*** Input records
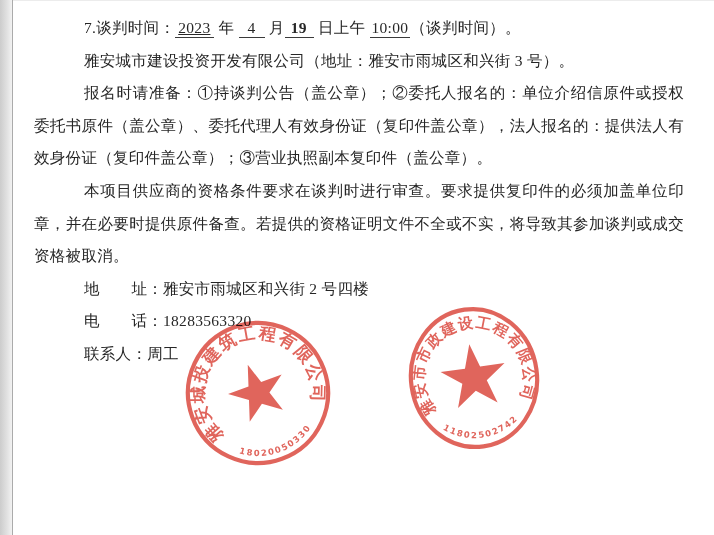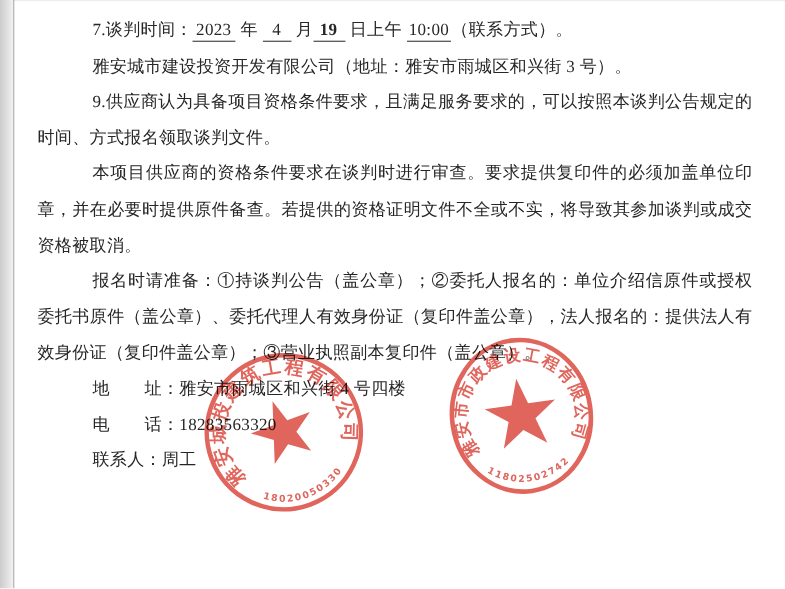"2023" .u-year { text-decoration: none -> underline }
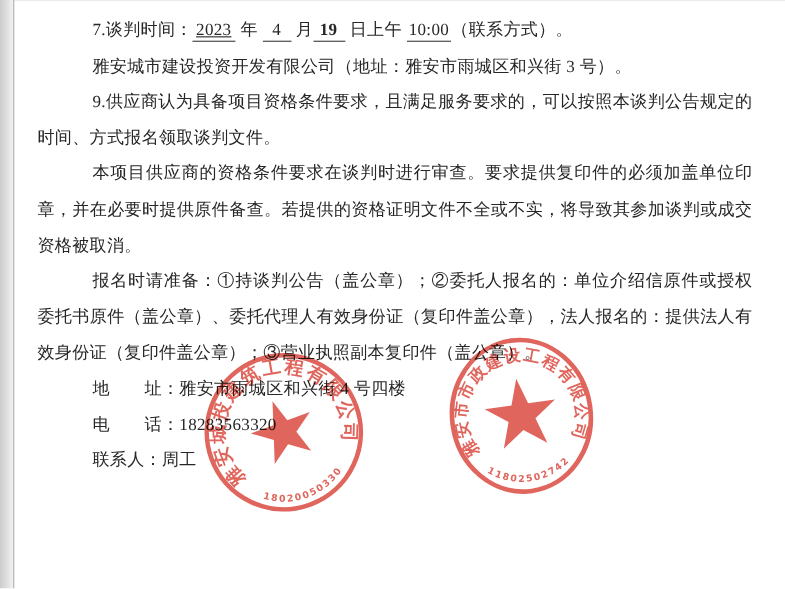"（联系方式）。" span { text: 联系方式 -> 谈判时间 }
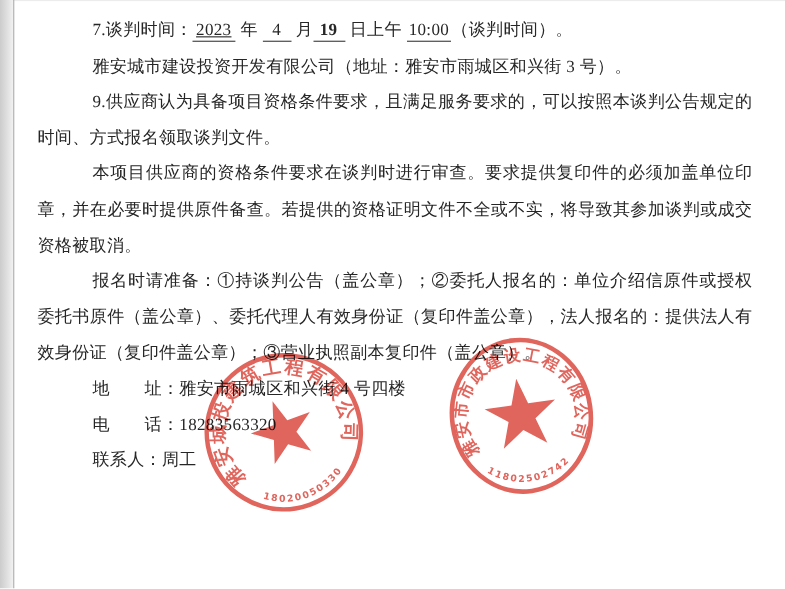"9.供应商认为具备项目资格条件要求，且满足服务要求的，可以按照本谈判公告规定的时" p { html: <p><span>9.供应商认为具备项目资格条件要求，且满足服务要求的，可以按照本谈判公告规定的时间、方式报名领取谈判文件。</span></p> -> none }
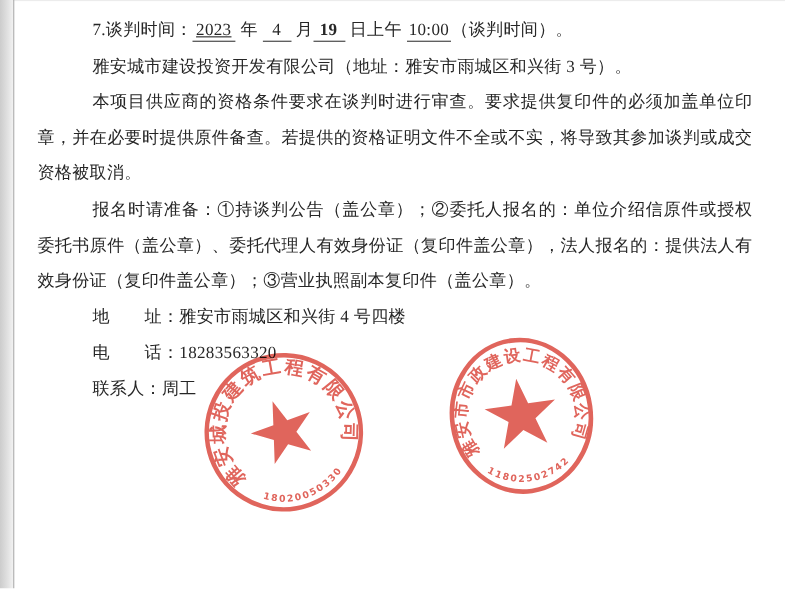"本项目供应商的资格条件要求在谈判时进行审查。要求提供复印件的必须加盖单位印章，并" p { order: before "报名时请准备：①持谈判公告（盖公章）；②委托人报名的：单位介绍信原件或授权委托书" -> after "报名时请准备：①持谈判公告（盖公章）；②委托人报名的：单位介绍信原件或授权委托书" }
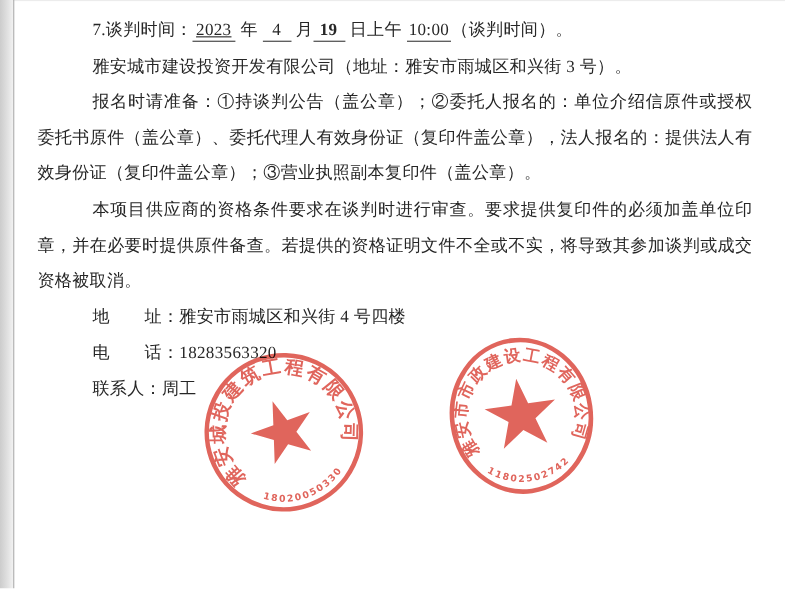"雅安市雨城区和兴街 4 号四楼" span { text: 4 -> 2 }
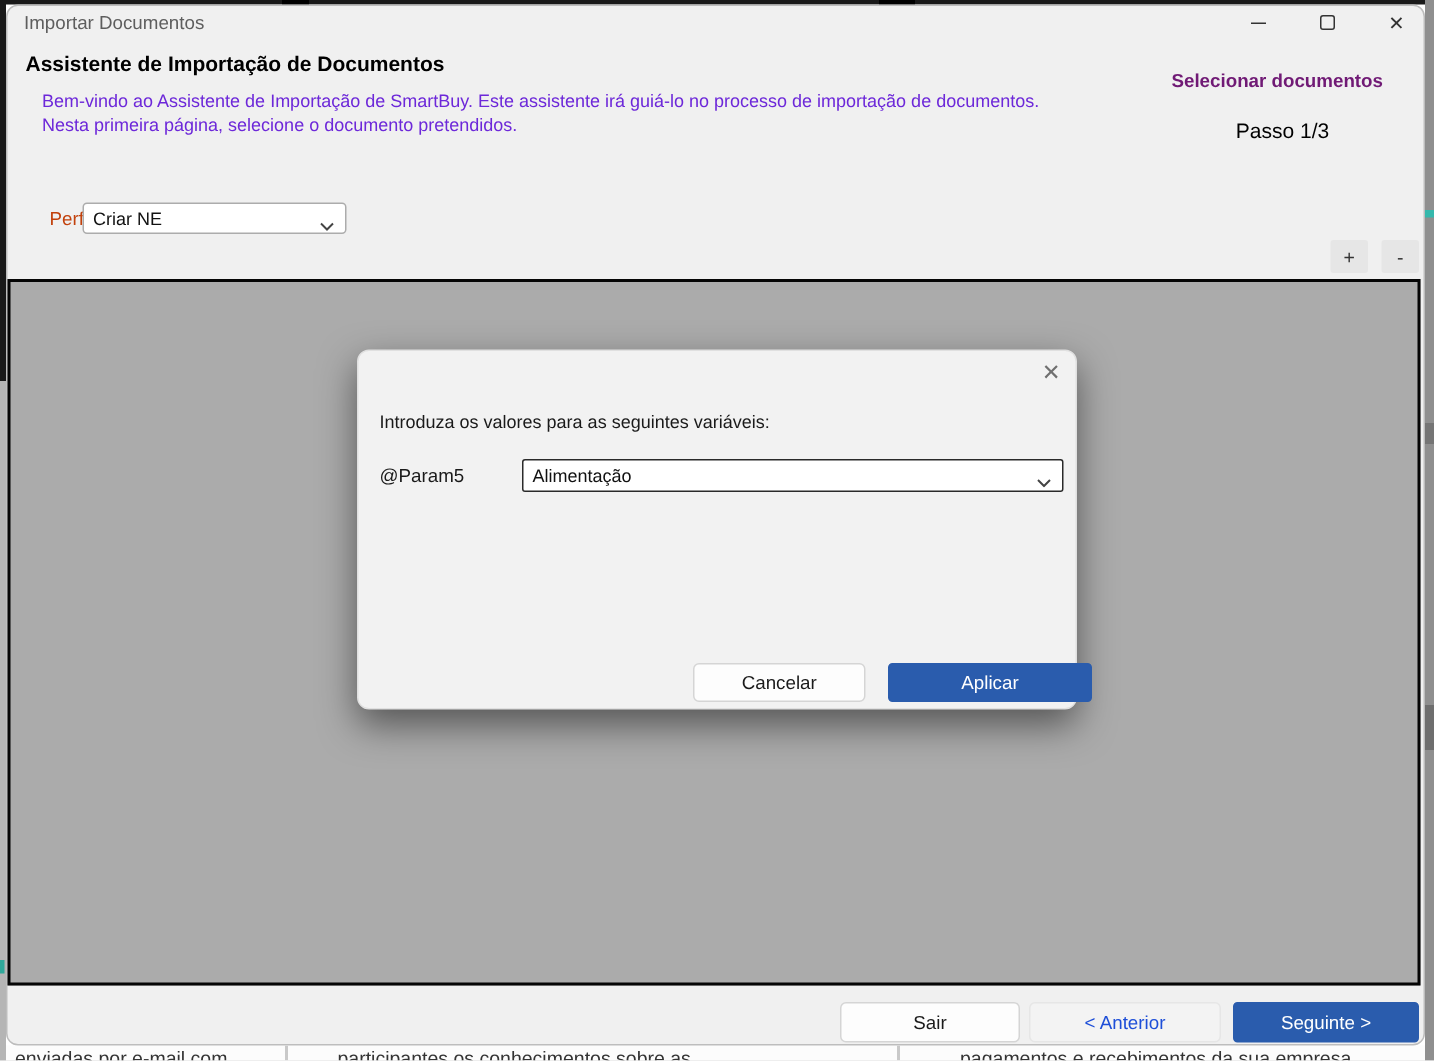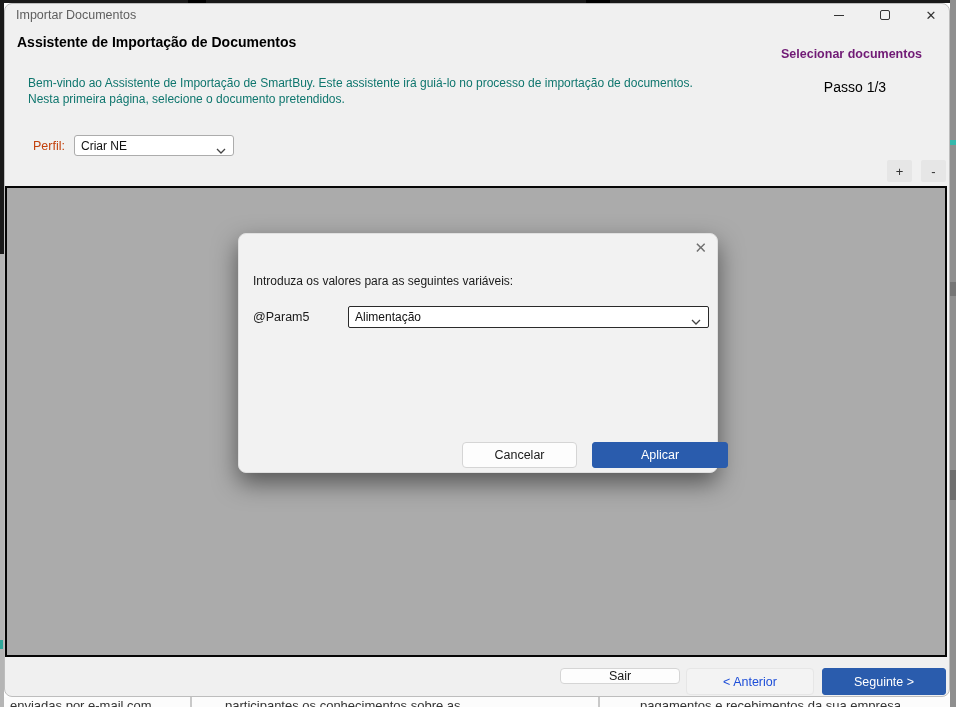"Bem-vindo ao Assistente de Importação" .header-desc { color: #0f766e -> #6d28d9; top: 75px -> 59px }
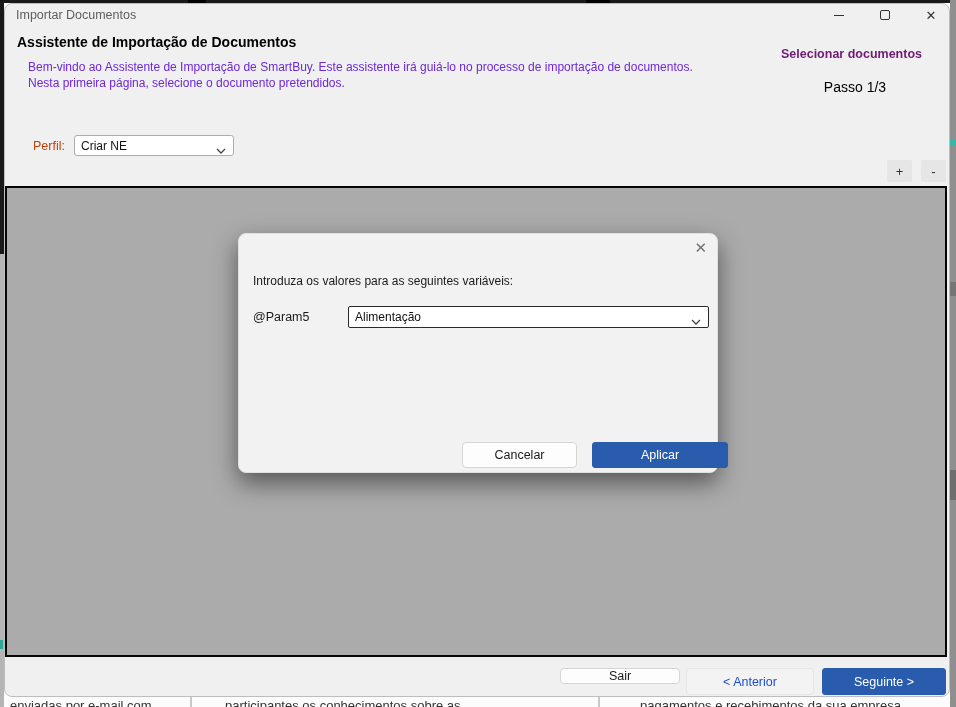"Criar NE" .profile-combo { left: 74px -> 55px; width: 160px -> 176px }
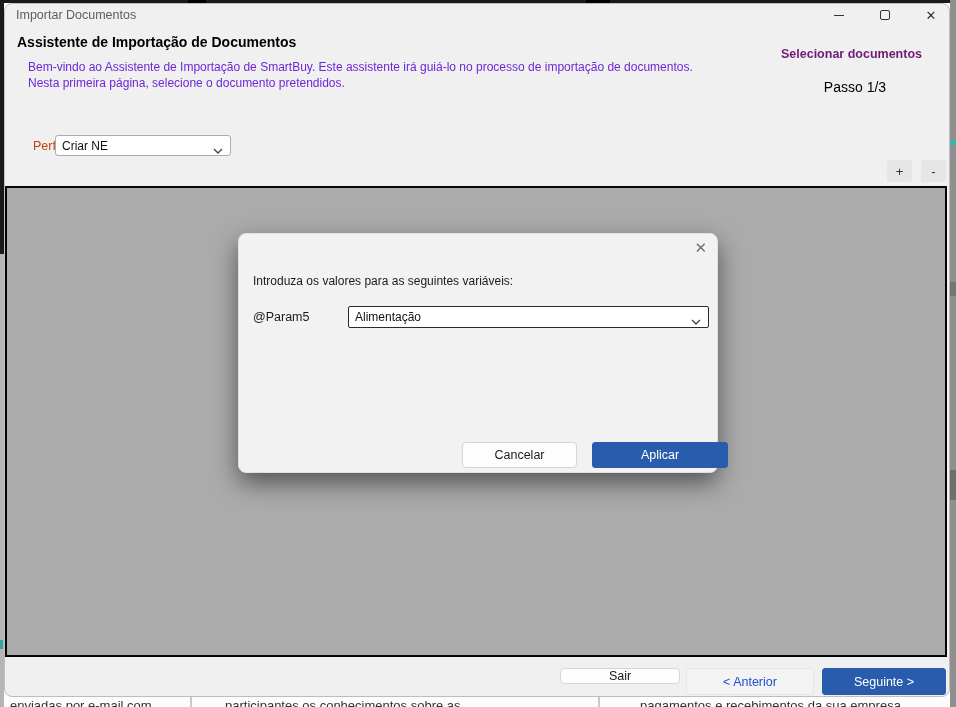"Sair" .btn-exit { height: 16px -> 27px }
******
Problem description: Each entry should be repeated exactly as it appears; the pictures stay out.

The answer:
"2023" .u-year { text-decoration: none -> underline }
"（联系方式）。" span { text: 联系方式 -> 谈判时间 }
"9.供应商认为具备项目资格条件要求，且满足服务要求的，可以按照本谈判公告规定的时" p { html: <p><span>9.供应商认为具备项目资格条件要求，且满足服务要求的，可以按照本谈判公告规定的时间、方式报名领取谈判文件。</span></p> -> none }
"本项目供应商的资格条件要求在谈判时进行审查。要求提供复印件的必须加盖单位印章，并" p { order: before "报名时请准备：①持谈判公告（盖公章）；②委托人报名的：单位介绍信原件或授权委托书" -> after "报名时请准备：①持谈判公告（盖公章）；②委托人报名的：单位介绍信原件或授权委托书" }
"雅安市雨城区和兴街 4 号四楼" span { text: 4 -> 2 }
"Bem-vindo ao Assistente de Importação" .header-desc { color: #0f766e -> #6d28d9; top: 75px -> 59px }
"Criar NE" .profile-combo { left: 74px -> 55px; width: 160px -> 176px }
"Sair" .btn-exit { height: 16px -> 27px }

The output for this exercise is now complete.